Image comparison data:
· · · · · · ·

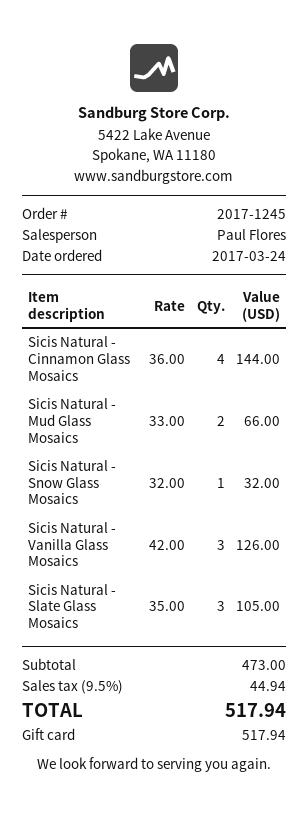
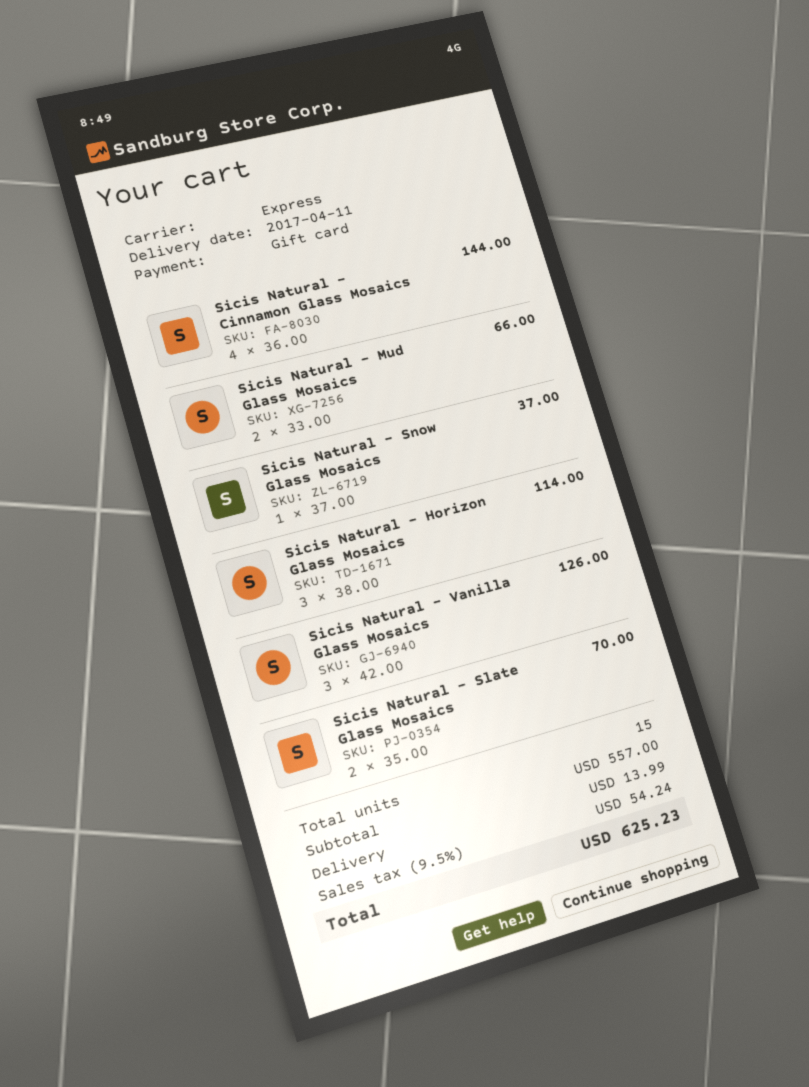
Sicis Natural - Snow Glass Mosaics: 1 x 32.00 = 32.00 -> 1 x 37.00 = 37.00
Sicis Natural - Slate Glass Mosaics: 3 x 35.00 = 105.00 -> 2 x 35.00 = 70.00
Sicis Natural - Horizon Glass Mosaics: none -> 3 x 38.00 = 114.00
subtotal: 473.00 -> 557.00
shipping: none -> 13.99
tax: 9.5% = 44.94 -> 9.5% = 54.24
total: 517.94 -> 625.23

· · · · · · ·

The answer should be an exact copy of the lines from the one containing "Sicis Natural - Horizon" through the last line of the entries, both included.

Sicis Natural - Horizon Glass Mosaics: none -> 3 x 38.00 = 114.00
subtotal: 473.00 -> 557.00
shipping: none -> 13.99
tax: 9.5% = 44.94 -> 9.5% = 54.24
total: 517.94 -> 625.23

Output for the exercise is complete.